« Dans la mythologie grecque, on raconte qu’un brigand nommé Procuste enlevait les passants et les étendait sur un lit dont les dimensions ne convenaient à personne. Le bandit étirait alors les gens trop petits, au prix d’atroces douleurs, ou coupait les membres des personnes trop grandes. Cette légende montre bien que rendre les humains conformes à un modèle idéal relève de l’utopie et que l’on ne peut tenter de le réaliser que dans la souffrance et la persécution. » C’est ainsi que l’auteur, enseignant, conférencier et militant altermondialiste Claude Vaillancourt introduit son propos.
Il souligne que, de tout temps, les sociétés ont eu tendance à sacrifier les êtres marginaux et dérangeants de façon parfois discrète, parfois violente. Ces êtres différents dont il fallait se débarrasser ont été, entre autres, selon les époques et les circonstances, « l’hérétique, le Juif, l’homosexuel, l’étranger, le handicapé, le fou et même la femme, lorsqu’elle a essayé de sortir du cadre dans lequel on l’a enfermée ». La pression exercée est donc très forte afin que les gens se conforment aux normes sociales, en dépit de la soif plus ou moins grande d’individualité qui les habite. Parmi les grandes entreprises menées contre des boucs émissaires trop différents, il y a eu l’Inquisition, contre les hérétiques, et le génocide mené par les nazis, en particulier contre les Juifs, mais aussi contre d’autres groupes, comme les Tsiganes, les handicapés ou les personnes séniles.

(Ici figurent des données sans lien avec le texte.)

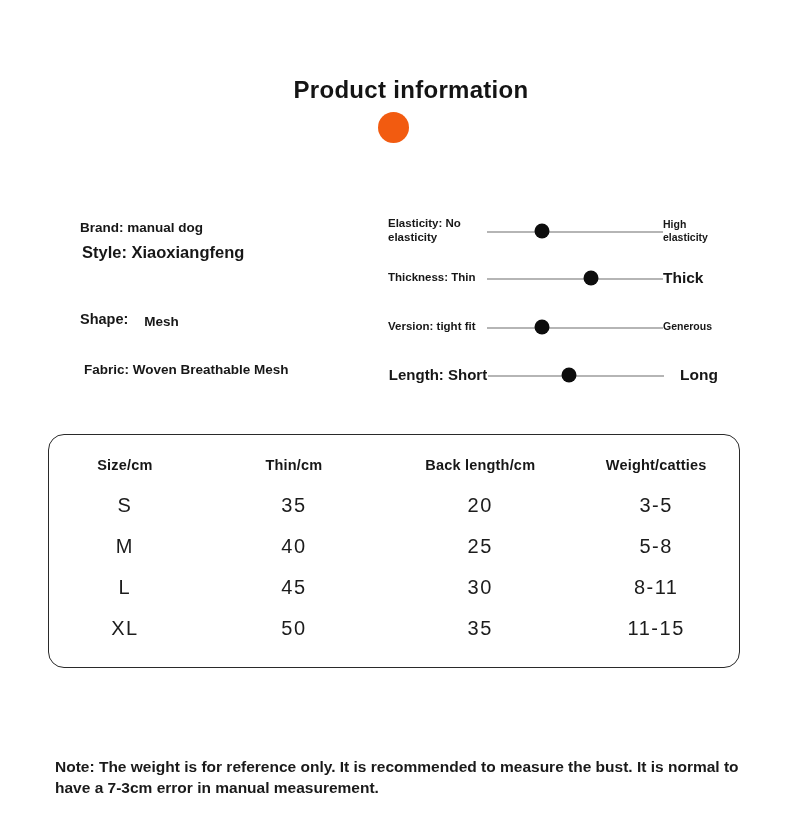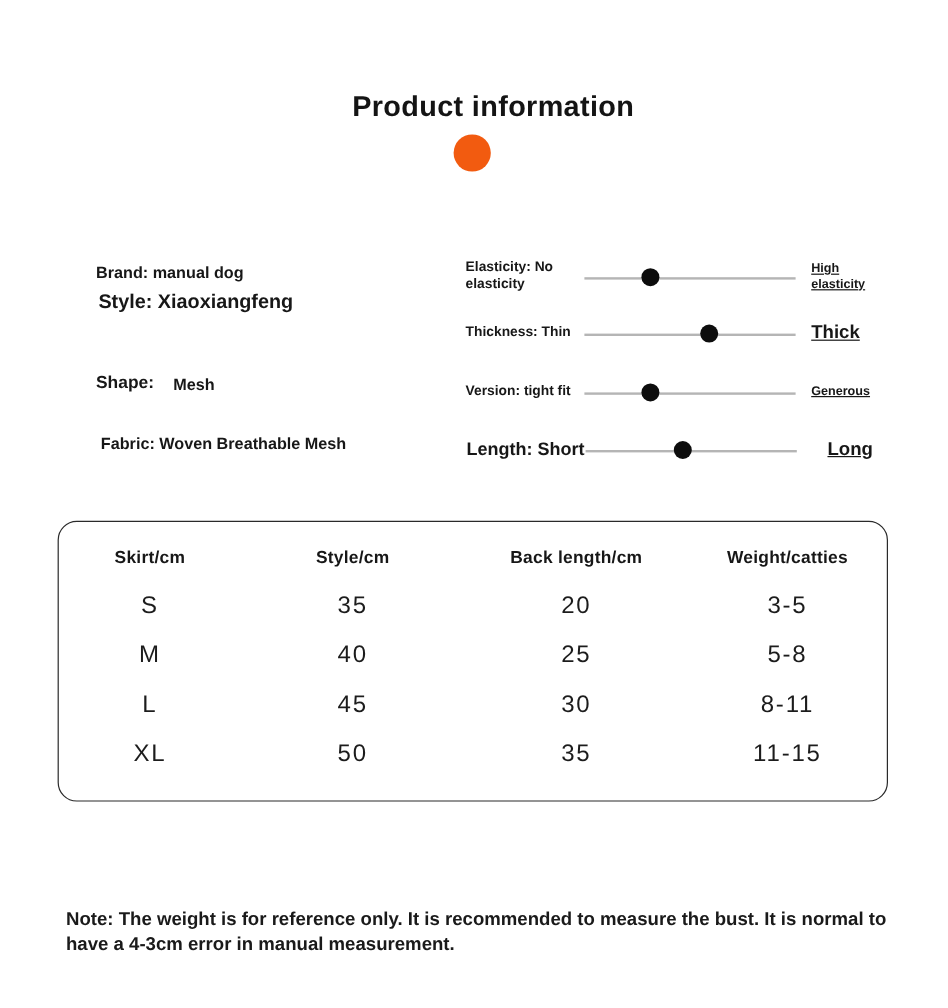--- a/index.html
+++ b/index.html
@@ -31,7 +31,7 @@
   .s-line{position:absolute;left:0;right:0;top:50%;height:1.5px;background:#b5b5b5;}
   .s-dot{position:absolute;top:53%;width:15px;height:15px;background:#0d0d0d;border-radius:50%;
          transform:translate(-50%,-50%);}
-  .s-right{margin-left:13px;font-weight:bold;font-size:10.5px;line-height:1.25;width:70px;text-decoration:underline;}
+  .s-right{font-weight:bold;font-size:10.5px;line-height:1.25;width:70px;}
   .s-row2 .s-right,.s-row4 .s-right{font-size:15.5px;}
   
   .size-table{

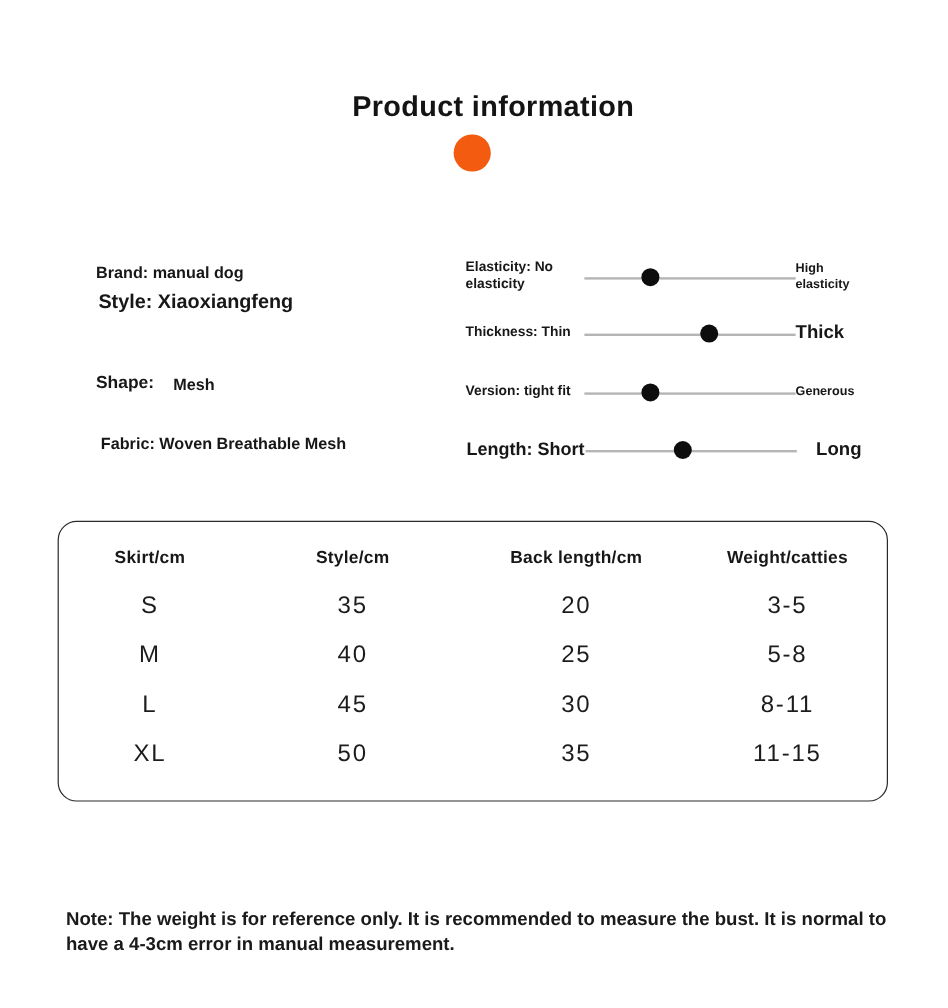--- a/index.html
+++ b/index.html
@@ -99,7 +99,7 @@
   </div>
 
   <div class="size-table">
-    <div class="th">Skirt/cm</div>
+    <div class="th">Size/cm</div>
     <div class="th">Style/cm</div>
     <div class="th">Back length/cm</div>
     <div class="th">Weight/catties</div>

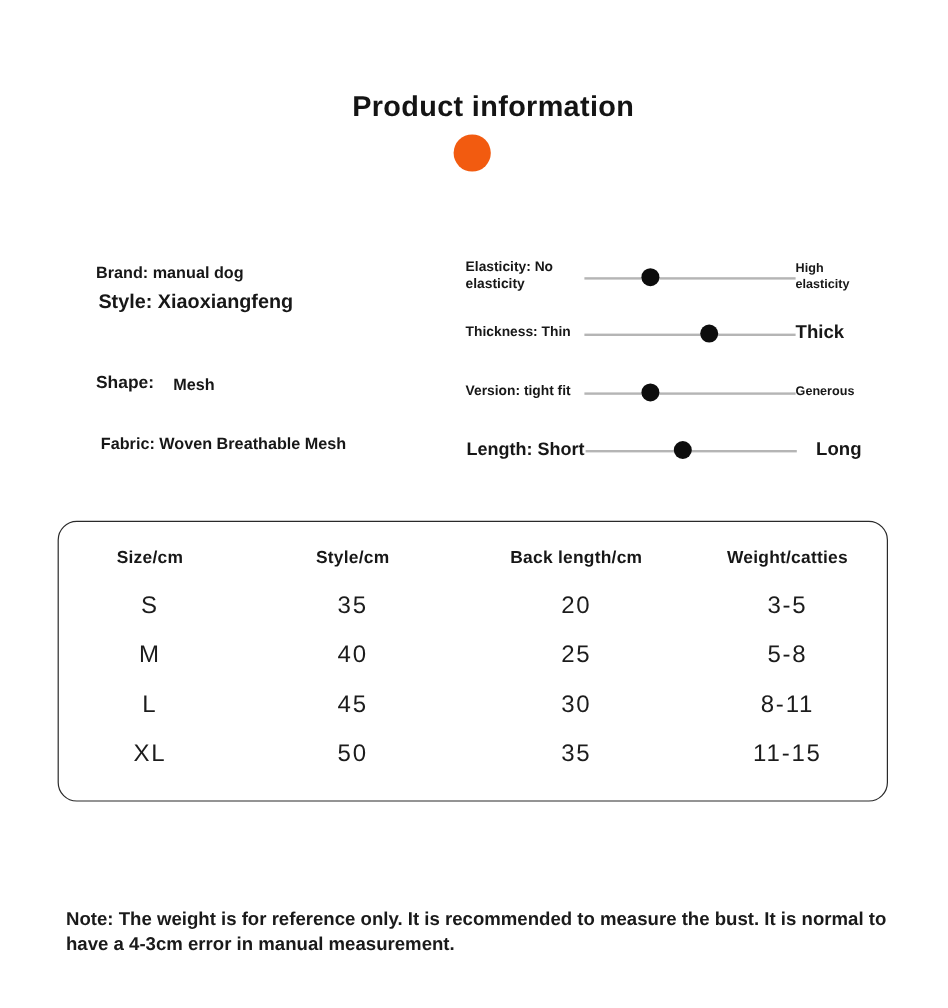--- a/index.html
+++ b/index.html
@@ -100,7 +100,7 @@
 
   <div class="size-table">
     <div class="th">Size/cm</div>
-    <div class="th">Style/cm</div>
+    <div class="th">Thin/cm</div>
     <div class="th">Back length/cm</div>
     <div class="th">Weight/catties</div>
 

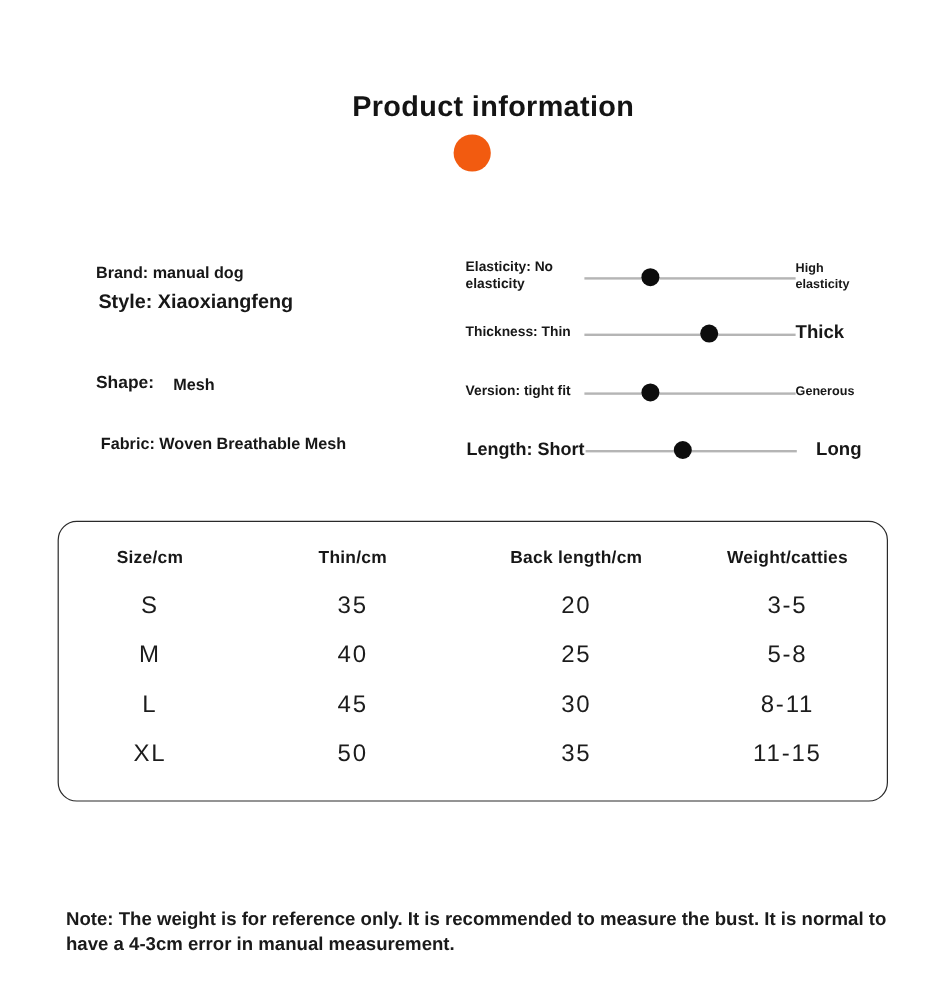--- a/index.html
+++ b/index.html
@@ -125,7 +125,7 @@
     <div class="td">11-15</div>
   </div>
 
-  <p class="note">Note: The weight is for reference only. It is recommended to measure the bust. It is normal to have a 4-3cm error in manual measurement.</p>
+  <p class="note">Note: The weight is for reference only. It is recommended to measure the bust. It is normal to have a 7-3cm error in manual measurement.</p>
 
 </div>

De nos jours, il est devenu moins acceptable d’opprimer ceux qui sont différents. Un contrôle plus subtil s’exerce sur les populations par des gouvernements, des groupes privilégiés et les grands médias qui en arrivent à imposer leurs intérêts en utilisant le procédé que Noam Chomsky et Edward Herman ont appelé la « fabrication du consentement ». Ainsi, « l’homme unidimensionnel […] répétera comme ses semblables, sans trop y penser, ce que l’on dit à intervalle régulier à la télé, à la radio et dans les journaux ». Cette mainmise d’un petit nombre sur les idées qui circulent contribue à maintenir leur pouvoir et à accroître les disparités économiques.
L’essai de Claude Vaillancourt porte à réfléchir sérieusement sur « l’échec de notre système économique [qui] est chaque jour plus flagrant à cause des inégalités qui s’accentuent et des atteintes systématiques très graves à l’environnement ».